The Role of Gut Bacteria
The trillions of bacteria living in your digestive tract play a surprisingly important role in training and regulating your immune system, and researchers have found consistent differences in the gut microbiomes of people with MS. A study of 81 pairs of identical twins where only one twin had MS found 51 bacterial species present at different levels between the affected and unaffected twin. Bacteria that produce short-chain fatty acids, which help calm immune responses, were depleted in the twins with MS. Meanwhile, certain bacteria from a family called Lachnospiraceae were elevated, and when researchers transferred these bacteria into genetically susceptible mice raised in germ-free conditions, the mice developed MS-like disease.
This doesn’t mean gut bacteria cause MS on their own. But in someone who is already genetically predisposed, an imbalanced gut microbiome may tip the immune system further toward the kind of overactivity that targets myelin.
Why Women Are Affected More Often
Globally, about 73 percent of people diagnosed with MS are women, making the female-to-male ratio roughly 3 to 1. This gap has widened over the past several decades, suggesting that environmental or lifestyle changes are interacting differently with female biology. Sex hormones are a likely factor: estrogen and progesterone influence immune function in complex ways, and MS relapses often decrease during pregnancy (when these hormones are high) before increasing again after delivery.

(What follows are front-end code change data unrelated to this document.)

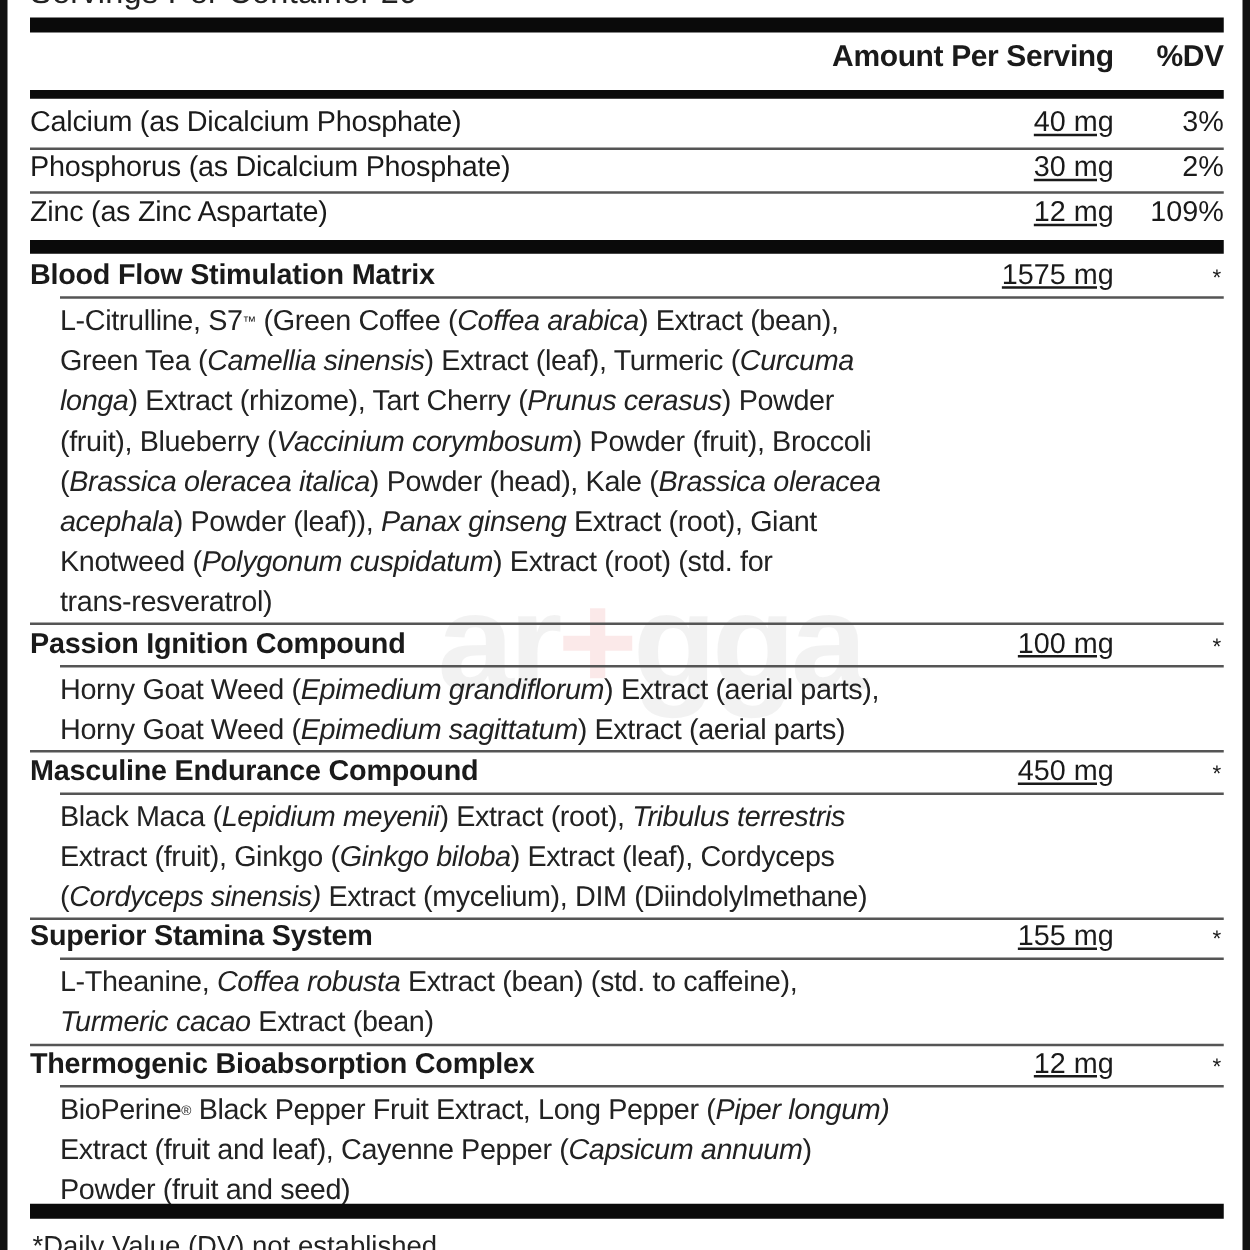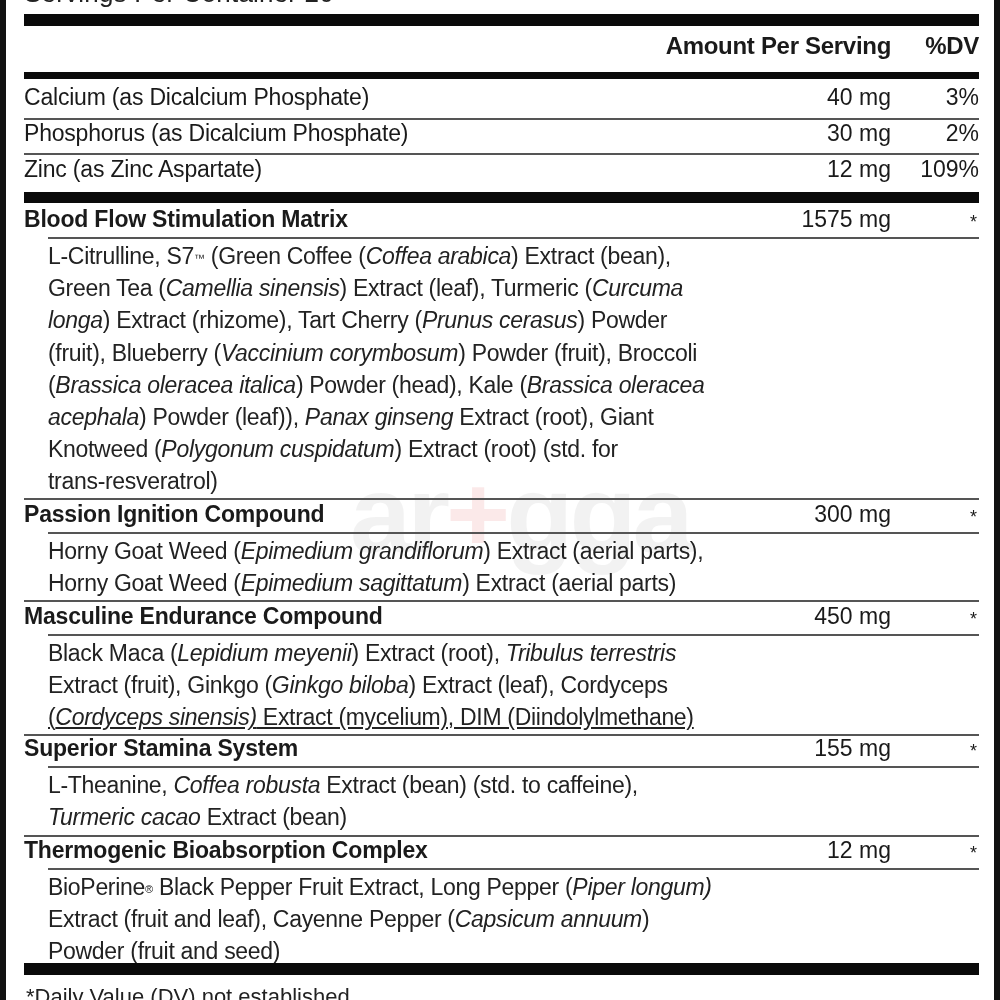--- a/index.html
+++ b/index.html
@@ -16,21 +16,21 @@
       letter-spacing: 0.2px; white-space: nowrap;
     }
     .thick-bar { position: absolute; left: 24px; width: 955px; background: #0a0a0a; }
 
     .hdr-row { position: absolute; top: 30px; left: 24px; width: 955px; height: 40px; }
     .hdr-amount { position: absolute; right: 88px; top: 2px; font-weight: bold; font-size: 24px; letter-spacing: -0.3px; }
     .hdr-dv { position: absolute; right: 0px; top: 2px; font-weight: bold; font-size: 24px; letter-spacing: -0.3px; }
 
     .row { position: absolute; left: 24px; width: 955px; }
     .row .name { position: absolute; left: 0; font-size: 23px; white-space: nowrap; letter-spacing: -0.2px; }
-    .row .amt { position: absolute; right: 88px; font-size: 23px; white-space: nowrap; }
+    .row .amt { position: absolute; right: 88px; font-size: 23px; white-space: nowrap; text-decoration: underline; }
     .row .dv { position: absolute; right: 0; font-size: 23px; white-space: nowrap; }
     .thin-line { position: absolute; height: 2px; background: #555; }
 
     .blend-title { font-weight: bold; font-size: 23px; letter-spacing: -0.3px; }
     .star { position: absolute; right: 2px; font-size: 18px; }
     .desc { position: absolute; left: 48px; font-size: 23px; line-height: 32.2px; letter-spacing: -0.3px; color: #222; width: 730px; }
     .desc i { font-style: italic; }
     .sup { font-size: 11px; vertical-align: top; position: relative; top: 2px; }
 
     .footnote { position: absolute; left: 26px; top: 984px; font-size: 22px; white-space: nowrap; color: #222; }
@@ -94,40 +94,40 @@
     <div style="white-space: nowrap;"><span>(fruit), Blueberry (</span><i>Vaccinium corymbosum</i><span>) Powder (fruit), Broccoli</span></div>
     <div style="white-space: nowrap;"><span>(</span><i>Brassica oleracea italica</i><span>) Powder (head), Kale (</span><i>Brassica oleracea</i></div>
     <div style="white-space: nowrap;"><i>acephala</i><span>) Powder (leaf)), </span><i>Panax ginseng</i><span> Extract (root), Giant</span></div>
     <div style="white-space: nowrap;"><span>Knotweed (</span><i>Polygonum cuspidatum</i><span>) Extract (root) (std. for</span></div>
     <div style="white-space: nowrap;"><span>trans-resveratrol)</span></div>
   </div>
 <div class="thin-line" style="left:24px;width:955px;top:498px;"></div>
 
 <div class="row" style="top:501px;height:32px;">
   <span class="name blend-title">Passion Ignition Compound</span>
-  <span class="amt">300 mg</span>
+  <span class="amt">100 mg</span>
   <span class="star" style="top:6px;">*</span>
 </div>
 <div class="thin-line" style="left:48px;width:931px;top:532px;"></div>
 <div class="desc" style="top:535px;width:760px;">
     <div style="white-space: nowrap;"><span>Horny Goat Weed (</span><i>Epimedium grandiflorum</i><span>) Extract (aerial parts),</span></div>
     <div style="white-space: nowrap;"><span>Horny Goat Weed (</span><i>Epimedium sagittatum</i><span>) Extract (aerial parts)</span></div>
   </div>
 <div class="thin-line" style="left:24px;width:955px;top:600px;"></div>
 
 <div class="row" style="top:603px;height:20px;">
   <span class="name blend-title">Masculine Endurance Compound</span>
   <span class="amt">450 mg</span>
   <span class="star" style="top:6px;">*</span>
 </div>
 <div class="thin-line" style="left:48px;width:931px;top:634px;"></div>
 <div class="desc" style="top:637px;">
     <div style="white-space: nowrap;"><span>Black Maca (</span><i>Lepidium meyenii</i><span>) Extract (root), </span><i>Tribulus terrestris</i></div>
     <div style="white-space: nowrap;"><span>Extract (fruit), Ginkgo (</span><i>Ginkgo biloba</i><span>) Extract (leaf), Cordyceps</span></div>
-    <div style="white-space: nowrap; text-decoration: underline;"><span>(</span><i>Cordyceps sinensis)</i><span> Extract (mycelium), DIM (Diindolylmethane)</span></div>
+    <div style="white-space: nowrap;"><span>(</span><i>Cordyceps sinensis)</i><span> Extract (mycelium), DIM (Diindolylmethane)</span></div>
   </div>
 <div class="thin-line" style="left:24px;width:955px;top:734px;"></div>
 
 <div class="row" style="top:735px;height:32px;">
   <span class="name blend-title">Superior Stamina System</span>
   <span class="amt">155 mg</span>
   <span class="star" style="top:6px;">*</span>
 </div>
 <div class="thin-line" style="left:48px;width:931px;top:766px;"></div>
 <div class="desc" style="top:769px;">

The X chromosome also carries a disproportionate number of immune-related genes, and having two copies may contribute to the heightened immune reactivity that makes autoimmune diseases more common in women generally.

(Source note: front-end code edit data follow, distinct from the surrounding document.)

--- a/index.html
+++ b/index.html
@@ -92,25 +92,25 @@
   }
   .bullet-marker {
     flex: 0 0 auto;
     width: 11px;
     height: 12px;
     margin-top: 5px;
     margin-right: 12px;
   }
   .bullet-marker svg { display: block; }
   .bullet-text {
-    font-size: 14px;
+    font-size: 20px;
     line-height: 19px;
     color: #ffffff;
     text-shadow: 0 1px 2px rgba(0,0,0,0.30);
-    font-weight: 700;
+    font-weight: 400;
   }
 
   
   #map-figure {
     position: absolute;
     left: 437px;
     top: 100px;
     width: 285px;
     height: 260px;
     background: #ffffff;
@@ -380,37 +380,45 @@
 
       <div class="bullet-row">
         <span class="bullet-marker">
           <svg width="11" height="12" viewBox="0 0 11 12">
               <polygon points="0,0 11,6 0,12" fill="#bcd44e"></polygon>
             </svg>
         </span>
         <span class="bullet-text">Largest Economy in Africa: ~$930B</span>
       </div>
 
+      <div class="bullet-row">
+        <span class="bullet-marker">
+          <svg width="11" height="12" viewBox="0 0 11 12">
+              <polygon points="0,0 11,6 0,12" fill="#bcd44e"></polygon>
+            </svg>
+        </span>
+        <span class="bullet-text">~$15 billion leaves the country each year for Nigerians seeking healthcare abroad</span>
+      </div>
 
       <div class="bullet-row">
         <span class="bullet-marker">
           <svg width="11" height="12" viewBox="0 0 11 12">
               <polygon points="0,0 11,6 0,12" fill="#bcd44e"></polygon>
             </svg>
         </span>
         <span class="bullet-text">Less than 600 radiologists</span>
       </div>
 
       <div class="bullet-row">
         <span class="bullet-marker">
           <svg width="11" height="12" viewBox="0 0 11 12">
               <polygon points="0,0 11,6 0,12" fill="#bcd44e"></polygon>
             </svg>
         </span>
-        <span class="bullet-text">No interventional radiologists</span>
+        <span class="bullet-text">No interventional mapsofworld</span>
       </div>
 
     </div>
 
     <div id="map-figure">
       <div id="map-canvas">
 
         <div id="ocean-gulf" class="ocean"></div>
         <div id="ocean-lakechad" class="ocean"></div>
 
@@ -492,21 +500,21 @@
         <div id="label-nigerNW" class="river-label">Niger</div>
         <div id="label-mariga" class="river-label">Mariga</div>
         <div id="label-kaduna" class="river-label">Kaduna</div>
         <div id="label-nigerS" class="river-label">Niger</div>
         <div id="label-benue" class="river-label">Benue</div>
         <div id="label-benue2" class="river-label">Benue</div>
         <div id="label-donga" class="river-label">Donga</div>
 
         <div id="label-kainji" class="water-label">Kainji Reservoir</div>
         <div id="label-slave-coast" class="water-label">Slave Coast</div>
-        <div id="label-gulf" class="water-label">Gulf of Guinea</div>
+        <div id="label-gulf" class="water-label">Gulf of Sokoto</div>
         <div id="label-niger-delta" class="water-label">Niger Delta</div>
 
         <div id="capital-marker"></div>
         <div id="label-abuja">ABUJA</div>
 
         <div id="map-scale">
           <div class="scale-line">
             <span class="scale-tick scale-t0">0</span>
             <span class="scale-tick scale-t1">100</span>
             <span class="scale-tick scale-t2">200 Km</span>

How These Factors Work Together
No single cause explains MS. The current understanding is that the disease requires a genetic foundation, usually involving immune system genes like HLA-DRB1*15, combined with one or more environmental triggers. EBV infection appears to be a near-universal prerequisite, but most people infected with EBV never develop MS. The difference likely comes down to additional factors: low vitamin D during key developmental windows, smoking, chemical exposures, obesity in youth, or shifts in gut bacteria that nudge the immune system past a tipping point.
This layered model explains many of the patterns seen in MS. It explains why the disease clusters in families but doesn’t follow simple inheritance. It explains why MS is more common in northern countries, in women, and in people with certain occupational exposures. And it explains why the disease can appear to strike unpredictably, since any given person carries a unique combination of risk factors, many of which were set in motion years before the first symptom appeared.